Сделавшись обладателем огромного богатства, Мартен мог вполне удовлетворить своему влечению к делам благотворительности. В Лукнове, Калькутте и Шандернагоре он основал бесплатные школы и приюты, выкупал рабов, с которыми дурно обращались господа, поддерживал сильно нуждающихся ремесленников и расточал пособия бедным. При этом Мартен не забывал, что источником его богатства были научные познания. Он первый сделал попытку ввести в Индии воздухоплавание, первый ввел там употребление паровой машины, устроил у себя обсерваторию, снабженную лучшими инструментами, и, пользуясь своим влиянием на набоба, старался возбудить в нем любовь к наукам, искусствам и вообще к европейской цивилизации.
Предвидя недоброжелательные толки относительно своих действий, он опередил критиков следующими словами, помещенными в заголовке его завещания: «Я обладал в жизни моей двумя страстями: стремлением к славе и стремлением к делам благотворительности; признаюсь, что часто тщеславие было главным рычагом моих благих деяний». И действительно, в его завещании наряду с чисто благотворительными распоряжениями проглядывает желание не быть забытым потомством.
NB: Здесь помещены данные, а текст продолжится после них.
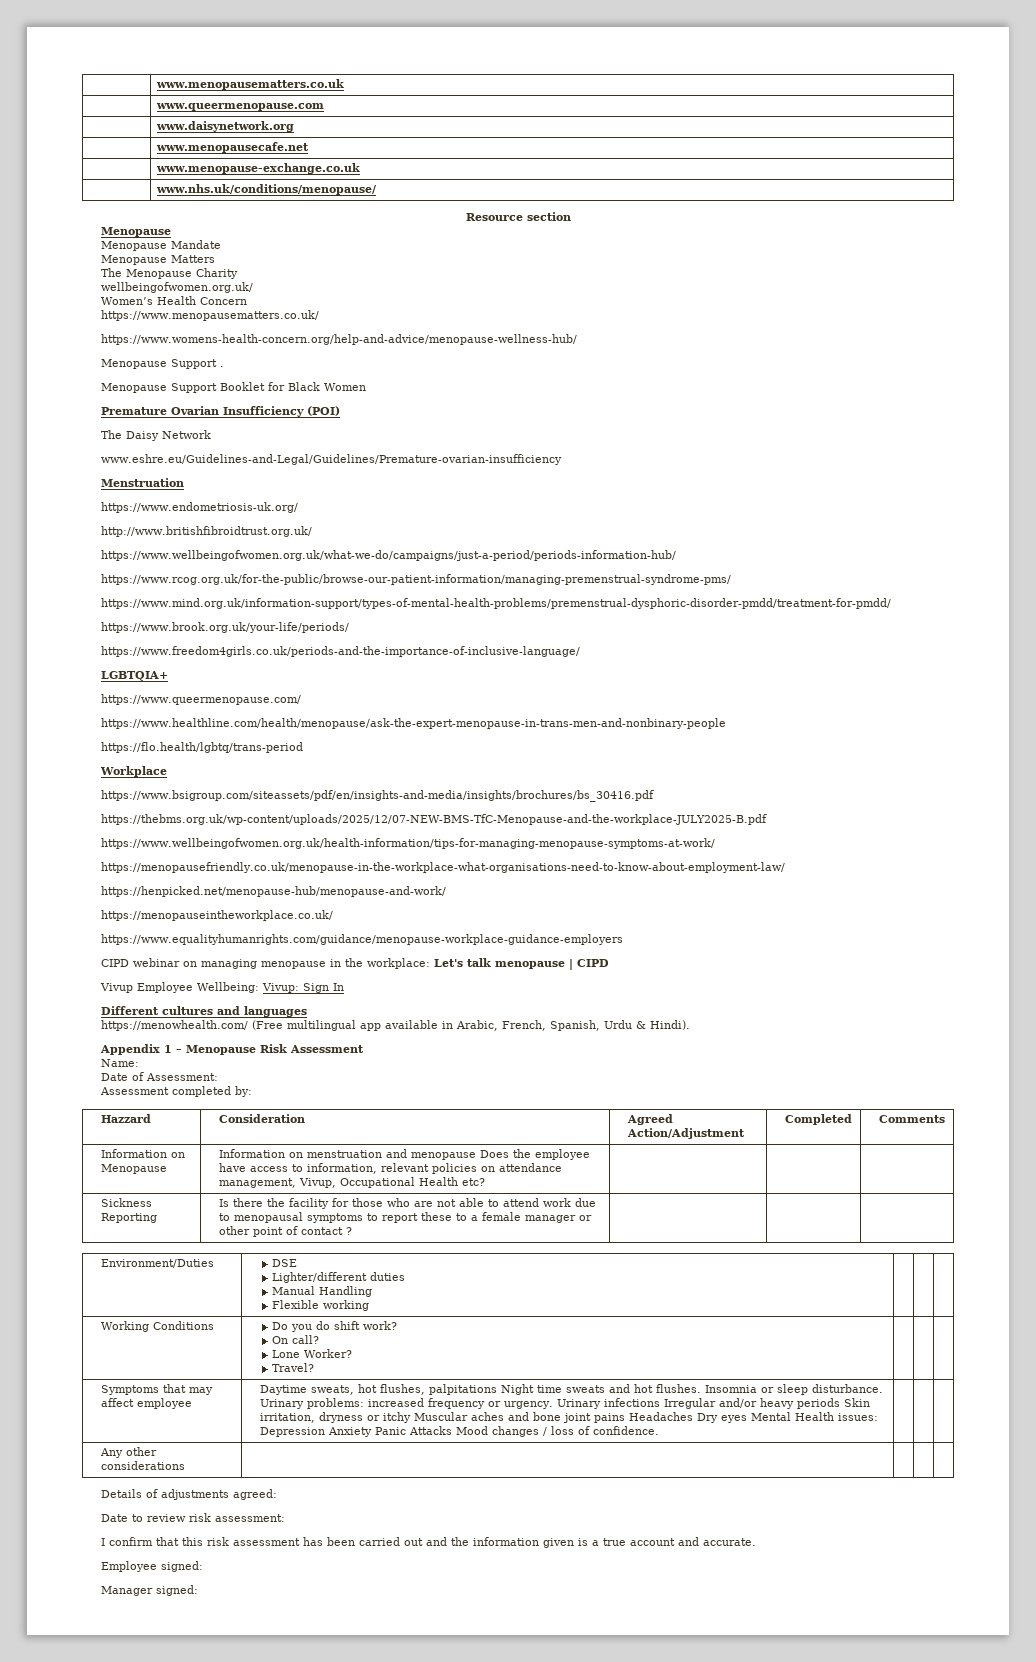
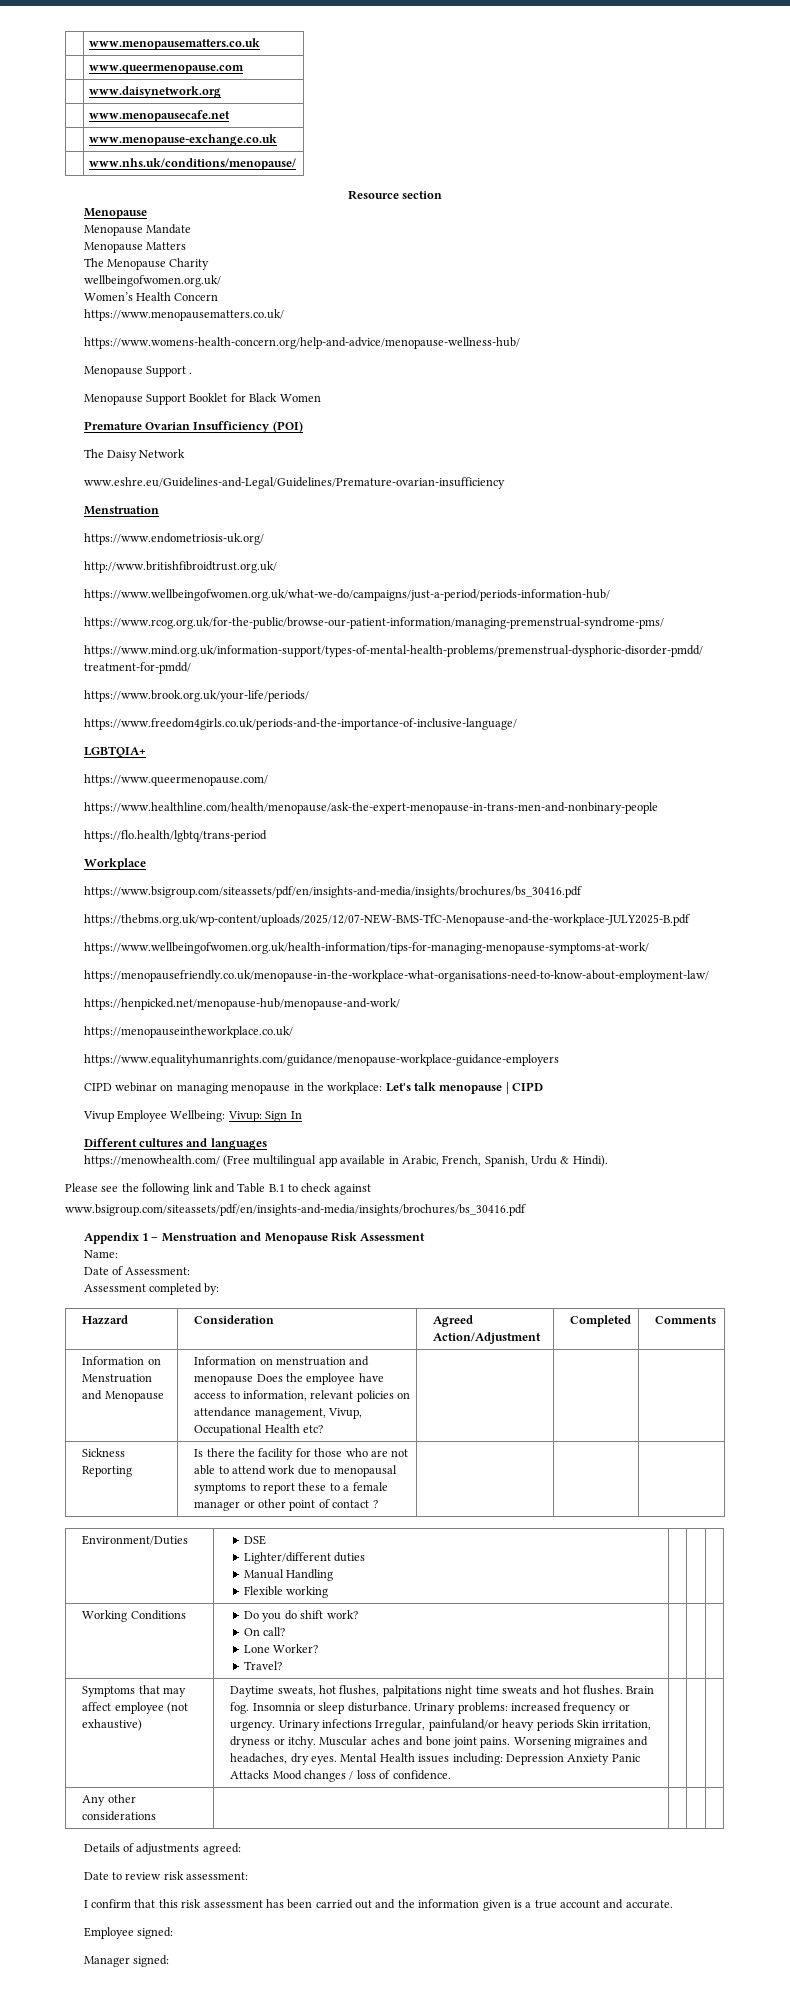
+ Please see the following link and Table B.1 to check against
+ www.bsigroup.com/siteassets/pdf/en/insights-and-media/insights/brochures/bs_30416.pdf
- Appendix 1 – Menopause Risk Assessment
+ Appendix 1 – Menstruation and Menopause Risk Assessment
- Information on Menopause | Information on menstruation and menopause Does the employee have access to information, relevant policies on attendance management, Vivup, Occupational Health etc? | | |
+ Information on Menstruation and Menopause | Information on menstruation and menopause Does the employee have access to information, relevant policies on attendance management, Vivup, Occupational Health etc? | | |
- Symptoms that may affect employee
+ Symptoms that may affect employee (not exhaustive)
- Daytime sweats, hot flushes, palpitations Night time sweats and hot flushes.
+ Daytime sweats, hot flushes, palpitations night time sweats and hot flushes.
+ Brain fog.
- Urinary infections Irregular and/or heavy periods Skin irritation, dryness or itchy Muscular aches and bone joint pains Headaches Dry eyes Mental Health issues: Depression Anxiety Panic Attacks Mood changes / loss of confidence.
+ Urinary infections Irregular, painfuland/or heavy periods Skin irritation, dryness or itchy. Muscular aches and bone joint pains. Worsening migraines and headaches, dry eyes. Mental Health issues including: Depression Anxiety Panic Attacks Mood changes / loss of confidence.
Благотворительные заведения в Индии, относительно которых он делал распоряжения, обязательно должны носить его имя. В Лионе подобное учреждение основало близ церкви св. Сатурнена, где он, Клод, был окрещен. Он завещал капитал для выдачи приданого молодым девушкам хорошей нравственности и при этом выразил желание, чтобы на их свадебном пиру был провозглашен тост за благодетеля. Вообще во всех своих распоряжениях он требует, чтобы память о нем, как о благодетеле, была свято чтима. Так, он оканчивает свое завещание словами: «Я всегда сам умилялся своим добрым делам, и многих подбивал на такие дела, играя на людском честолюбии; надеюсь, что мне простятся эти слабости!» Да простит Бог его тщеславие, как присущую всякому человеку слабость! Лионская академия, которой он предоставил право распорядиться завещанным ей капиталом, достигавшим 1 1/2 миллиона, решила основать ремесленную школу с художественным отделом. Будучи почти земляком Клода Мартена, я бывал в этой школе, называемой в честь его «Мартиньер»; постановка учебного дела в ней образцовая, и несколько человек из числа моих бедных товарищей в детстве получили в ней безвозмездно образование, которое доставило им солидное положение в жизни.
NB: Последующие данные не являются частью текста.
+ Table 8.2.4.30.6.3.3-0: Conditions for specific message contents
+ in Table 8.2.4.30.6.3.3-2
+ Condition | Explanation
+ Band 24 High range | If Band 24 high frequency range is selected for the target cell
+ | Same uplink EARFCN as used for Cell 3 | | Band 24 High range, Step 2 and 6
Еще раз повторяю: добрые дела, совершенные Мартеном, столь значительны и плодотворны, что было бы черствою неблагодарностью не простить слабых сторон его характера.
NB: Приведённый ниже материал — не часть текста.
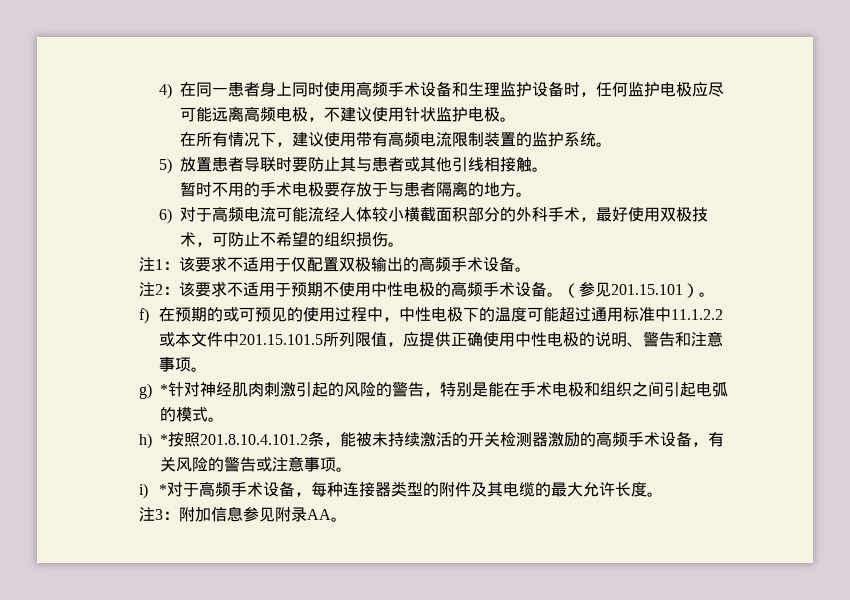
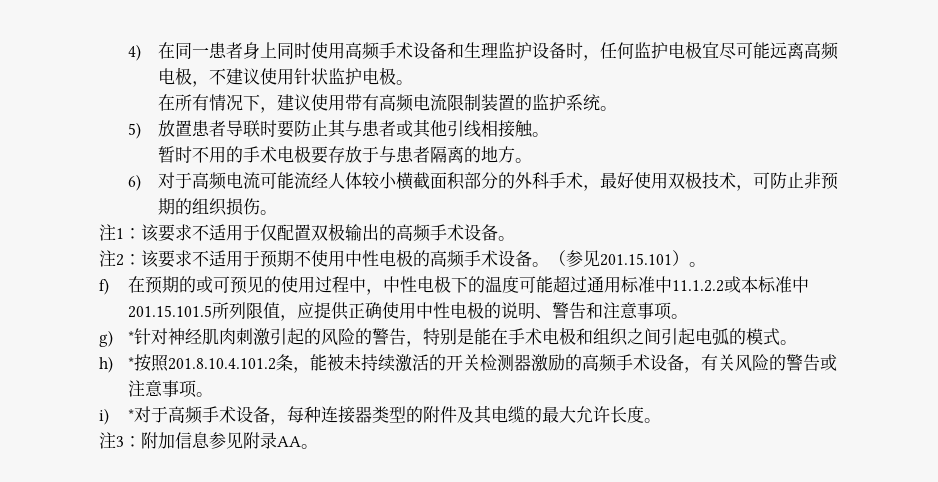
- 4)在同一患者身上同时使用高频手术设备和生理监护设备时，任何监护电极应尽可能远离高频电极，不建议使用针状监护电极。
+ 4)在同一患者身上同时使用高频手术设备和生理监护设备时，任何监护电极宜尽可能远离高频电极，不建议使用针状监护电极。
- 6)对于高频电流可能流经人体较小横截面积部分的外科手术，最好使用双极技术，可防止不希望的组织损伤。
+ 6)对于高频电流可能流经人体较小横截面积部分的外科手术，最好使用双极技术，可防止非预期的组织损伤。
- f)在预期的或可预见的使用过程中，中性电极下的温度可能超过通用标准中11.1.2.2或本文件中201.15.101.5所列限值，应提供正确使用中性电极的说明、警告和注意事项。
+ f)在预期的或可预见的使用过程中，中性电极下的温度可能超过通用标准中11.1.2.2或本标准中201.15.101.5所列限值，应提供正确使用中性电极的说明、警告和注意事项。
Геродот. — Фукидид. — Мейоротто. — Галль. — Шапп. — Брегет. — Виттингтон.
Жорж снова был героем дня, но на этот раз уже в совершенно ином отношении.
Ришар, будучи превосходным садоводом, занимался прививкой шиповника и плодовых деревьев. Все мы окружили его и наперерыв осаждали вопросами относительно этой общеупотребительной в садоводстве операции, которая тем более поражает своими результатами, что в сущности очень проста. Но я ошибся, сказав, что все предлагали ему вопросы: Жорж ни о чем не спрашивал, но внимательно слушал и с любопытством следил за отцом, когда последний на деле объяснял теорию прививки деревьев. Вся процедура ее совершилась на наших глазах, и все последствия, которые она может иметь, были нам выяснены. Ришар изложил нам теорию скрещивания различных пород растений и сообщил много любопытного о симпатиях в их взаимных соотношениях. Он сделал исторический очерк этого важного вопроса, начиная с древних времен до новейших изысканий наших ученых садоводов. При этом Ришар не упустил случая объяснить нам изумительные явления в жизни растений, незаметные для людей несведущих в ботанике; он обратил наше внимание на аналогию в обращении соков растений с кровообращением у животных, на каждодневный и каждогодний сон растений, на их дыхание и прорастание, на рост ствола кверху при противоположном направлении роста корней, на разнесение семян ветром, на образование древесинных слоев, на болезни и смерть растений. По мере того, как Ришар вводил нас в интересные тайны растительного мира, полного чудес, все мы приходили в восхищение, и только Жорж не прерывал молчания. С видом глубокой задумчивости он следил с напряженным вниманием за отцом в продолжение его любопытных объяснений. По окончании разговора, братья пошли играть на террасу, а Жорж, задумчивый и молчаливый, ушел в чащу леса, примыкающего к саду. Полчаса спустя, гуляя с Ришаром по террасе, я увидел Жоржа, который выходил из лесу и направлялся к нам быстрыми шагами. Глаза его блестели оживлением, и он, казалось, освободился от тяжелых мыслей, в которые еще так недавно был погружен.